Manado – Angka kejadian henti jantung mendadak atau Sudden Cardiac Arrest (SCA) di Indonesia tergolong tinggi. Data Perhimpunan Dokter Spesialis Kardiovaskular Indonesia (Perki) pada 2016 menyebutkan, angka kejadian henti jantung mendadak berkisar antara 300.000 hingga 350.000 kasus. Seiring tingginya angka kejadian henti jantung mendadak, angka keselamatan pasien yang mengalami henti jantung mendadak pun rendah dan berujung pada kematian. Satu satunya jalan, kejadian henti jantung mendadak dapat dicegah dengan mengetahui penyebab dan faktor resikonya.
Dokter spesialis jantung dan pembuluh darah Siloam Hospitals Manado, dr Benny Mulyanto Setiadi SpJP(K) FIHA menjelaskan, henti jantung mendadak bisa terjadi pada orang tua maupun orang muda. Meski demikian, ada sedikit perbedaan henti jantung mendadak pada orang tua dan orang muda.
Dokter spesialis jantung dan pembuluh darah Siloam Hospitals Manado, dr Benny Mulyanto Setiadi SpJP(K) FIHA mengatakan, sebuah laporan di Inggris menyebutkan tingkat keselamatan akibat henti jantung mendadak yang dikarenakan masalah elektrik pada jantung sangatlah kecil, yaitu hanya sekitar 8 persen. Bahkan, jika dibandingkan serangan jantung yang merupakan masalah saluran jantung angka keselamatannya mampu mencapai 80 persen.
“Ini menunjukan, kejadian henti jantung itu lebih berbahaya dibandingkan serangan jantung. Mengingat tingkat keselamatannya hanya sepersepuluh dari serangan jantung,” ungkap Benny di sela Health Talk Siloam Hospitals Manado, Jumat (24/7/2020).
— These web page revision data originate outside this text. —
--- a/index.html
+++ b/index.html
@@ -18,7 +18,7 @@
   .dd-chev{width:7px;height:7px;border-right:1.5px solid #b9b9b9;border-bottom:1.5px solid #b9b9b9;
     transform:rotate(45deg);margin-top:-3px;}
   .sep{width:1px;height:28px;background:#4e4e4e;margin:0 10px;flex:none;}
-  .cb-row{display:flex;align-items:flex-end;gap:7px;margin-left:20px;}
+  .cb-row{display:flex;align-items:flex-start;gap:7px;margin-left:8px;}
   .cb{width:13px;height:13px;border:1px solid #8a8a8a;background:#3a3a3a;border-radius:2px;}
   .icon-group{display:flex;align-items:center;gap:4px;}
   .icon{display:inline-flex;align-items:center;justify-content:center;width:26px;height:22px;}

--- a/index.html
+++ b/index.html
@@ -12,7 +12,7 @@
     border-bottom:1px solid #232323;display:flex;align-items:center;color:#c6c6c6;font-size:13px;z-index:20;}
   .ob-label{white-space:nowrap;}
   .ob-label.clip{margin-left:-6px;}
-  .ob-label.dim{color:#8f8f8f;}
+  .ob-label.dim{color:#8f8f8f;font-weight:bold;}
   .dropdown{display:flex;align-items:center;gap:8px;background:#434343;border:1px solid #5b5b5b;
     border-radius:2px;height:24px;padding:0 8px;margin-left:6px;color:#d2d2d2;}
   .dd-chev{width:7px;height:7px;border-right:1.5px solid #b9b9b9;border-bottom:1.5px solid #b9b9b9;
Akan kategori usia, dijelaskan Benny penyakit jantung koroner merupakan penyebab utama dan sering kali disertai faktor risiko penyakit jantung, seperti hipertensi, diabetes, dan kegemukan. “Henti jantung pada orang tua terjadi pada saat mereka beraktivitas, misalnya saat berolahraga,” jelasnya.
Sedangkan pada orang muda, lanjut Benny, gangguan irama dan kelainan struktural merupakan penyebab utama. Seringkali tanpa faktor risiko penyakit jantung. “Pada orang muda, henti jantung mendadak terjadi saat beristirahat dan tidur,” tambahnya.
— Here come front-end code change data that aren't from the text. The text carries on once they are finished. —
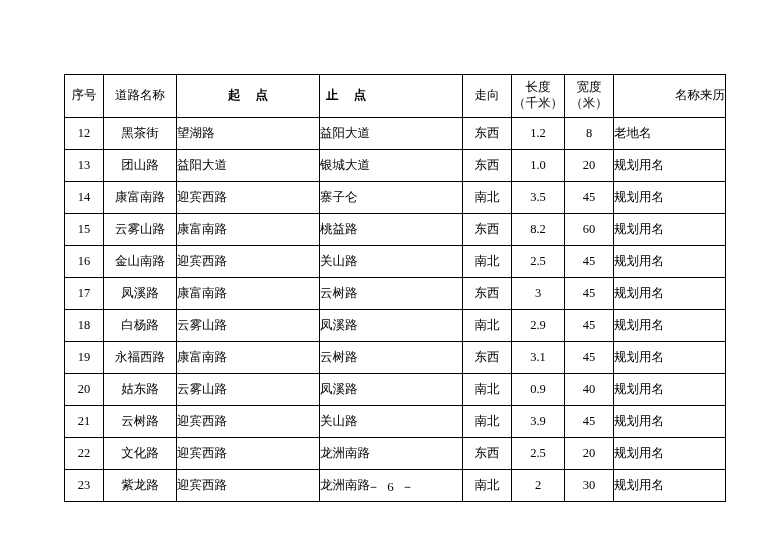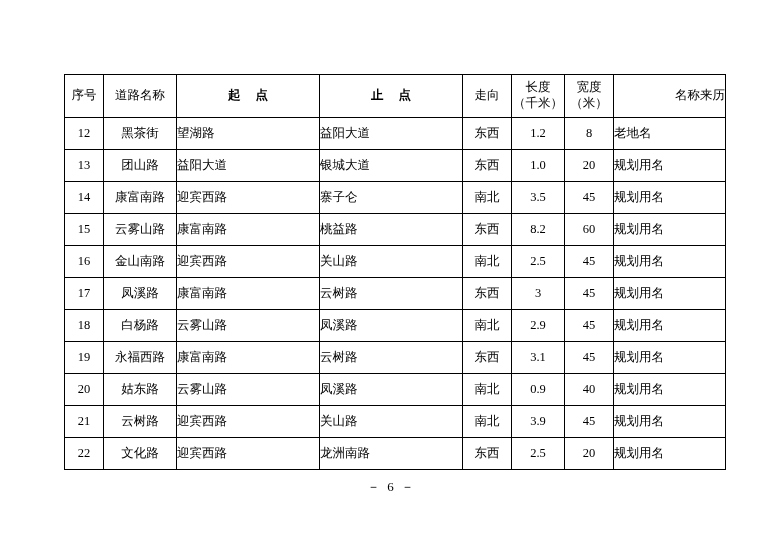--- a/index.html
+++ b/index.html
@@ -94,7 +94,7 @@
           <th class="c-start" style="text-align:center;padding-left:0;">
             <span class="hdr-spaced">起  点</span>
           </th>
-          <th class="c-end" style="text-align:center;padding-left:0;">
+          <th class="c-end" style="text-align:left;padding-left:0;">
             <span class="hdr-spaced">止  点</span>
           </th>
           <th class="c-dir">走向</th>

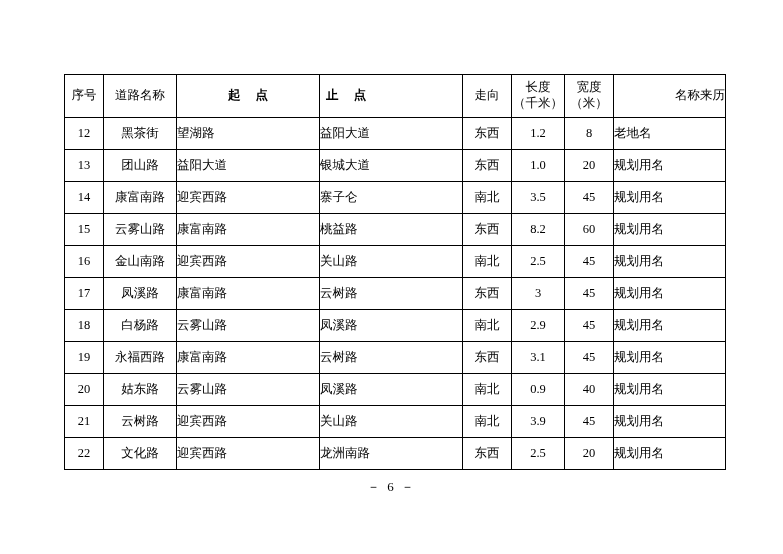--- a/index.html
+++ b/index.html
@@ -220,6 +220,16 @@
             <td class="c-wid">20</td>
             <td class="c-origin">规划用名</td>
           </tr>
+          <tr>
+            <td class="c-no">23</td>
+            <td class="c-name">紫龙路</td>
+            <td class="c-start">迎宾西路</td>
+            <td class="c-end">龙洲南路</td>
+            <td class="c-dir">南北</td>
+            <td class="c-len">2</td>
+            <td class="c-wid">30</td>
+            <td class="c-origin">规划用名</td>
+          </tr>
         </tbody>
     </table>
   </div>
Menurut Benny, penyebab pertama dan terbanyak henti jantung mendadak adalah kelainan irama jantung atau disebut aritmia yang merupakan kondisi dimana detak jantung tidak teratur. Ada tiga kemungkinan membuat jantung tidak teratur, bisa terlalu lambat maupun terlalu cepat dari detak jantung normal sebesar 60-100 detak per menit pada saat istirahat.
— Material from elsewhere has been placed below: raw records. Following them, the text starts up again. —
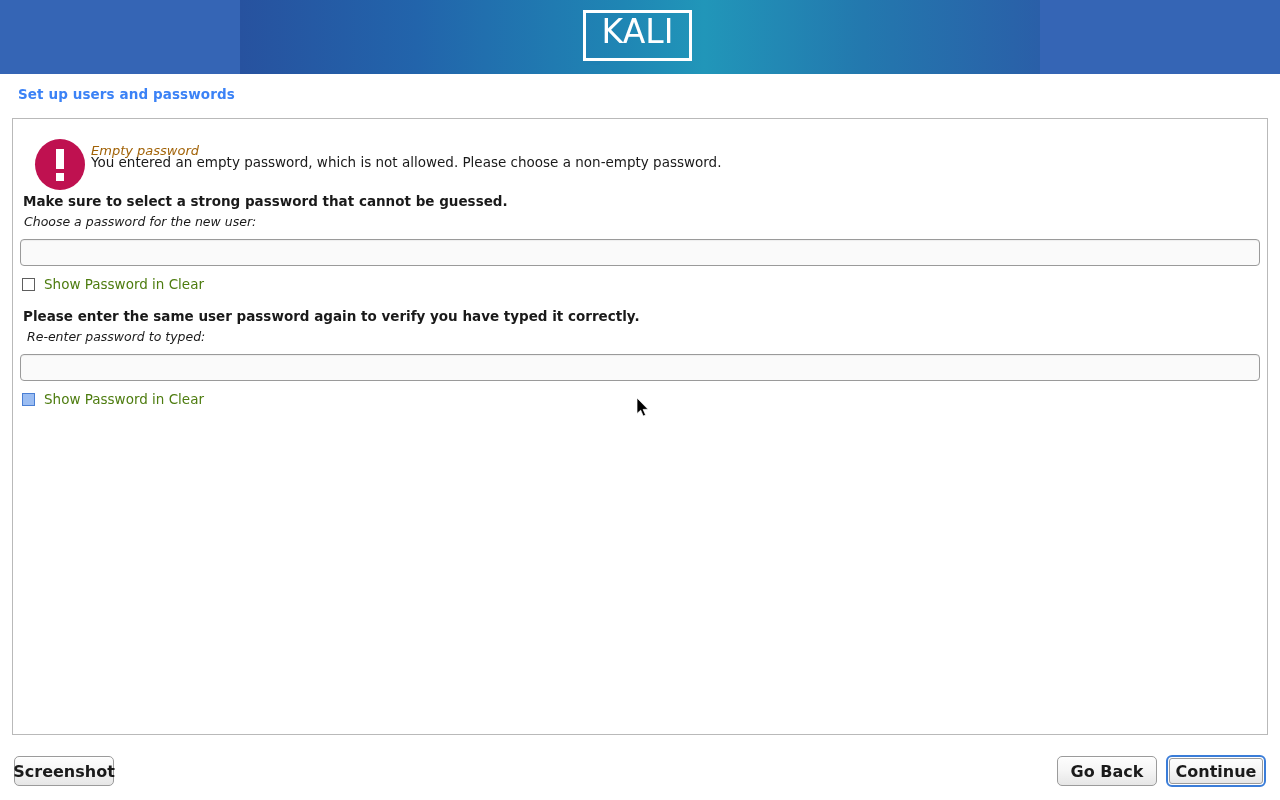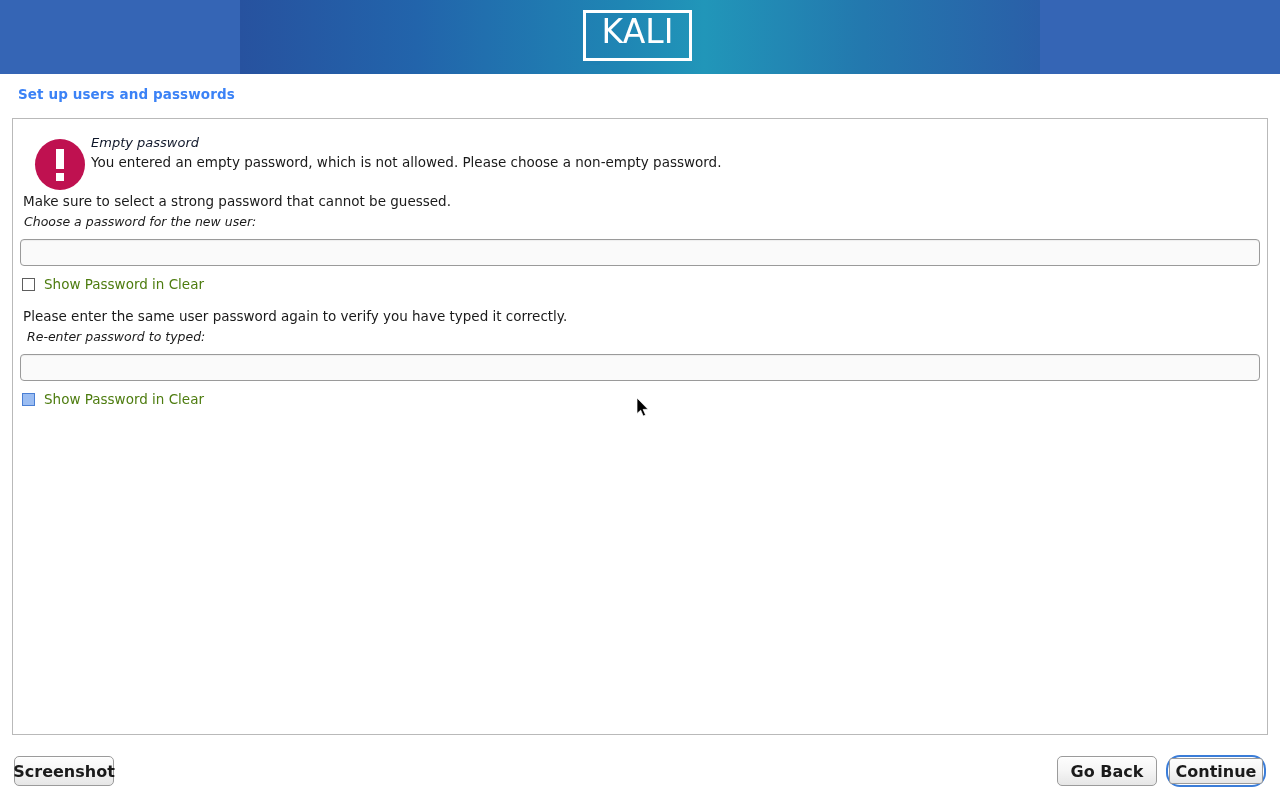--- a/index.html
+++ b/index.html
@@ -141,10 +141,10 @@
   .alert-title {
     position: absolute;
     left: 68px;
-    top: 8px;
+    top: 16px;
     font-size: 13px;
     font-style: italic;
-    color: #0f172a;
+    color: #a16207;
   }
   .alert-body {
     position: absolute;

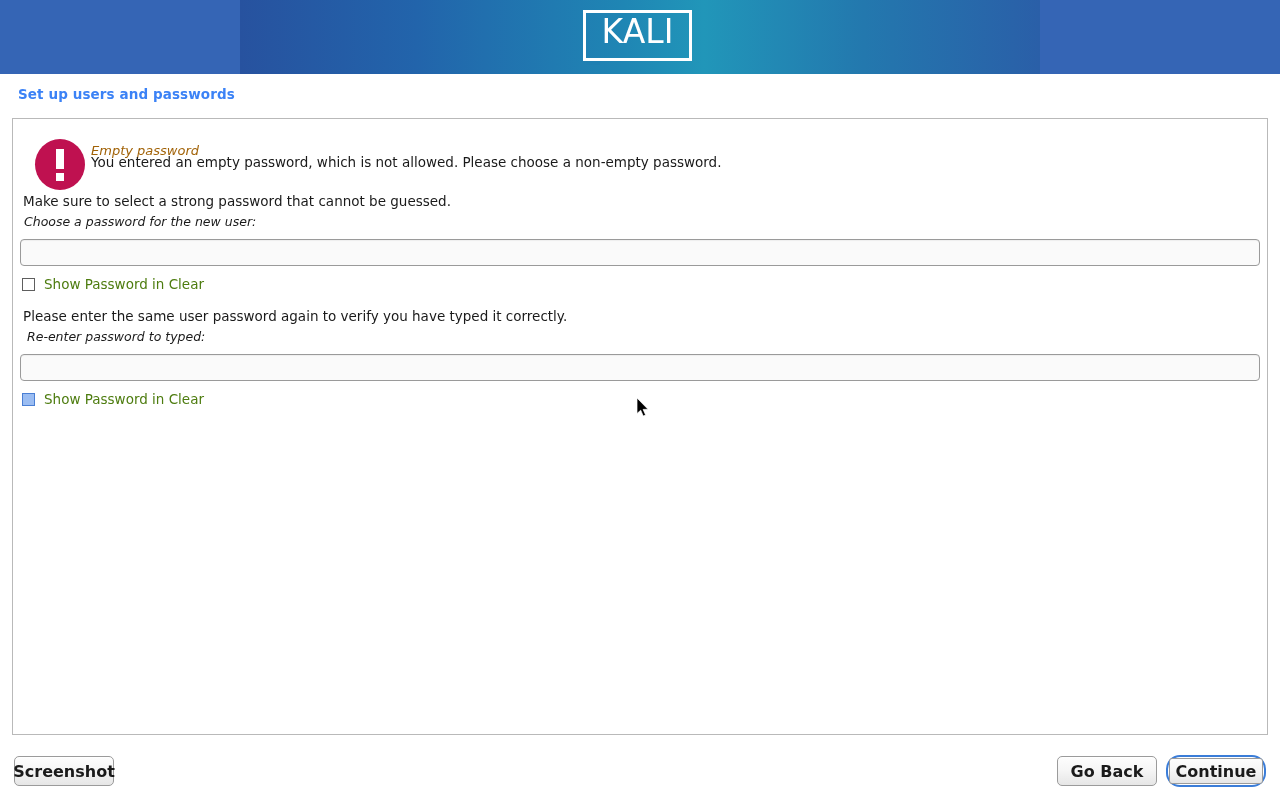--- a/index.html
+++ b/index.html
@@ -159,7 +159,7 @@
   .hint-strong {
     position: absolute;
     font-size: 13.5px;
-    font-weight: normal;
+    font-weight: bold;
     color: #1a1a1a;
   }
   .field-label {

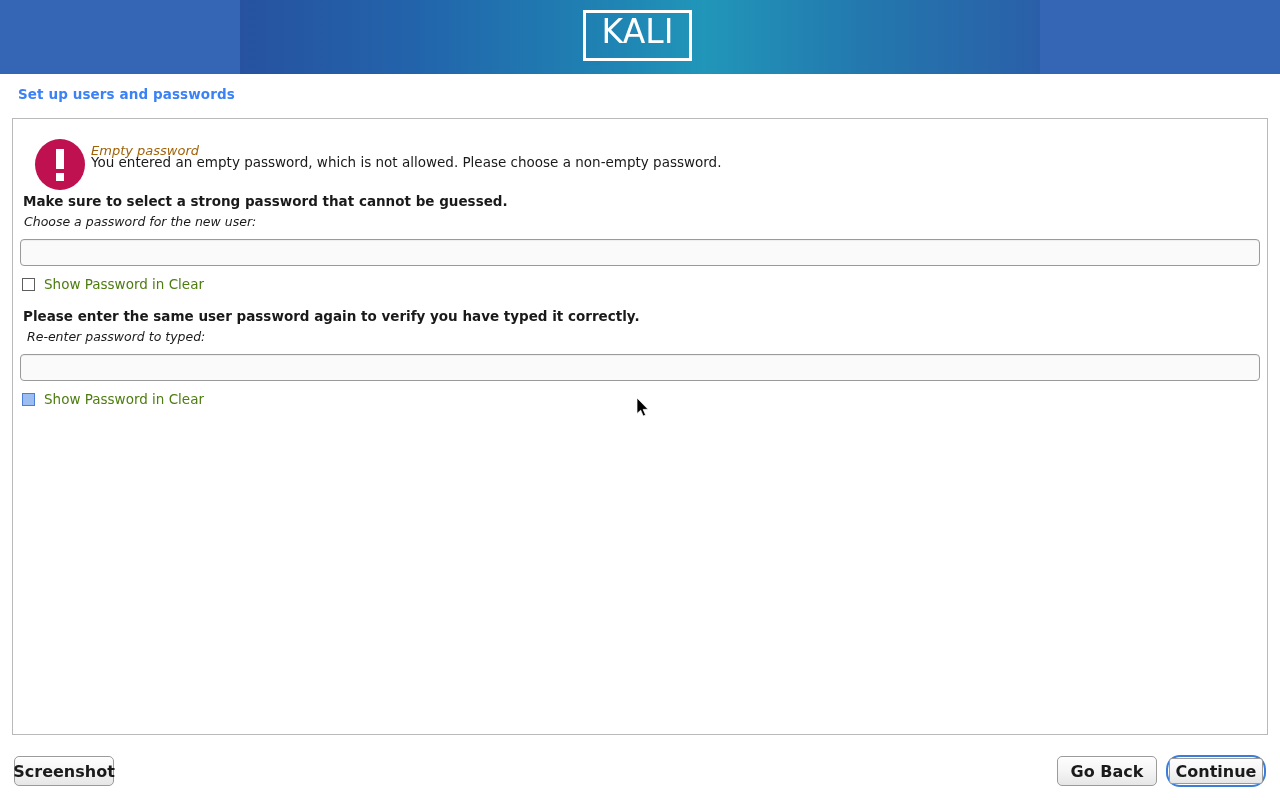--- a/index.html
+++ b/index.html
@@ -230,7 +230,7 @@
     border: 2px solid #3b7dd8;
     padding: 1px;
     background: #ffffff;
-    border-radius: 14px;
+    border-radius: 6px;
   }
   .btn.default-btn .inner {
     width: 100%;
Jika terlalu lambat itu, di bawah dari 60 detak per menit, sedangkan terlalu tinggi diatas 100 per menit. Ada pula irama tambahan yang terjadi pada 1 persen hingga 4 persen populasi. Pada detak jantung terlalu lambat angka kejadiannya satu setiap 1.000 orang per tahun, terlalu cepat terjadi pada 3 persen populasi.
Sedangkan penyebab henti jantung kedua adalah penyakit jantung koroner. Ketiga, kelainan struktural pada jantung, dan terakhir genetika. Dengan demikian, yang harus dilakukan adalah pencegahan dan skrining atau pemeriksaan awal merupakan tatalaksana paling penting, kenali tanda dan gejala awal, kenali individu yang termasuk risiko tinggi,” pungkas Benny.